Limitation of node number per provisioner

sergkondr commented 1 year ago

Tell us about your request

It would be nice to have the ability to limit the number of nodes created by certain provisioner. For example:

  limits:
    nodes: "6"

Tell us about the problem you're trying to solve. What are you trying to do, and why is it hard?

Let's say our application spawns pods for some tasks, and each pod requires a separate node. Now it limits by the max size of the node group. All these nodes are Spot instances, and there is a problem that sometimes there are no instances of the current family in the region, so we use different instance families: m4, m5, m5a, r5, r5a, etc. These instances could have a different amount of CPU and mem.

It would be nice to have the ability to limit the number of nodes by their count, not by their resources. It is clear that we have max pods in our app, but it is a bit of a synthetic example.

Are you currently working around this issue?

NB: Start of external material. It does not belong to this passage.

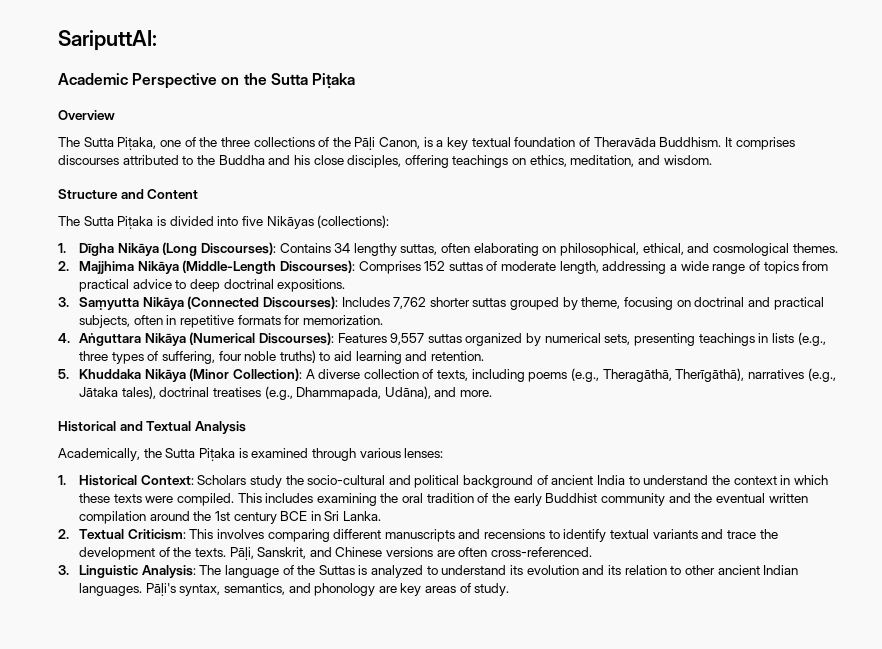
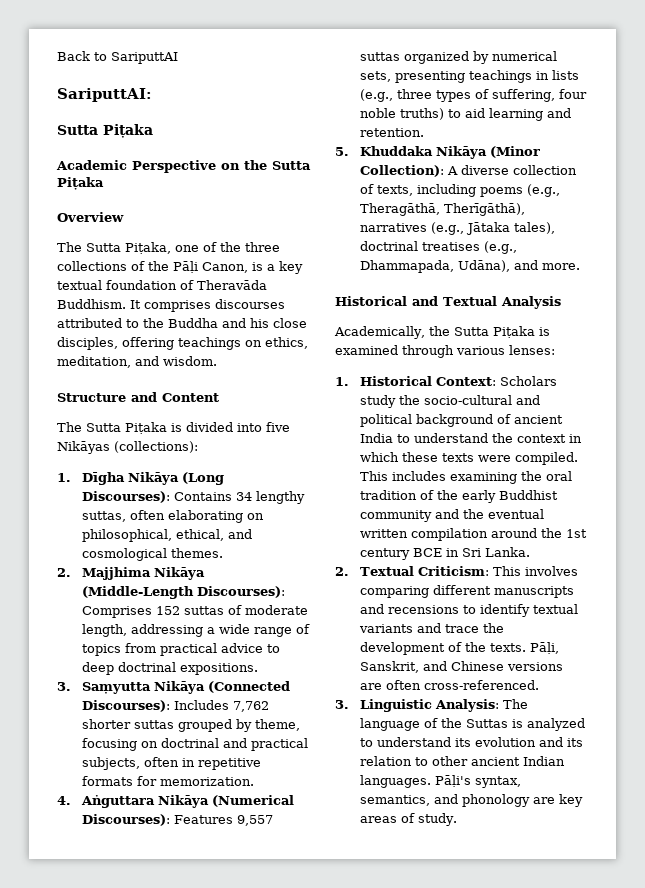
+ Back to SariputtAI
  SariputtAI:
+ Sutta Piṭaka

We use limits.resources.cpu with approx number of CPUs, but it is not accurate and not transparent a little bit.

Additional Context

No response

Attachments

No response

Community Note

Please vote on this issue by adding a 👍 reaction to the original issue to help the community and maintainers prioritize this request
Please do not leave "+1" or "me too" comments, they generate extra noise for issue followers and do not help prioritize the request
If you are interested in working on this issue or have submitted a pull request, please leave a comment

ellistarn commented 1 year ago

Can you explain the use case of why you care about the number of nodes? It's a tricky metric, since nodes are vastly different sizes. You could potentially pay way more with a small number of massive nodes.

sergkondr commented 1 year ago

Can you explain the use case of why you care about the number of nodes? It's a tricky metric, since nodes are vastly different sizes. You could potentially pay way more with a small number of massive nodes.

I've been thinking for a while, and it looks like you are right. The only reason to think in the node category is a habit of thinking about servers in data centers or on-prem environments.

But anyway, I think it is a nice-to-have feature, maybe someone will implement it in the future.

cest-pas-faux commented 1 year ago

I have a use-case for this, if I buy a specific amount of reserved instances and I want a provisioner with only the related instance type and the number of nodes, it will be easier to read/write instead of having to read the CPU amount * the nodes count.

That's more a nice to have than a really fundamental feature.

ellistarn commented 1 year ago

I'm curious -- is there a reason you don't use an EKS managed node group for your RI? If you're already paying for the instances, is there a reason to not have them online and ready to go?

cest-pas-faux commented 1 year ago

Sorry for the formulation, we went for savings plans instead a few weeks back, but at that time we were thinking about RI and I thought that would be an easy way to write directly limits.nodes: X in the provisioner.

We are a big company with multiple accounts so if a RI is not used in one account, another one will benefit of the cost reduction, so having all of them up is not that important.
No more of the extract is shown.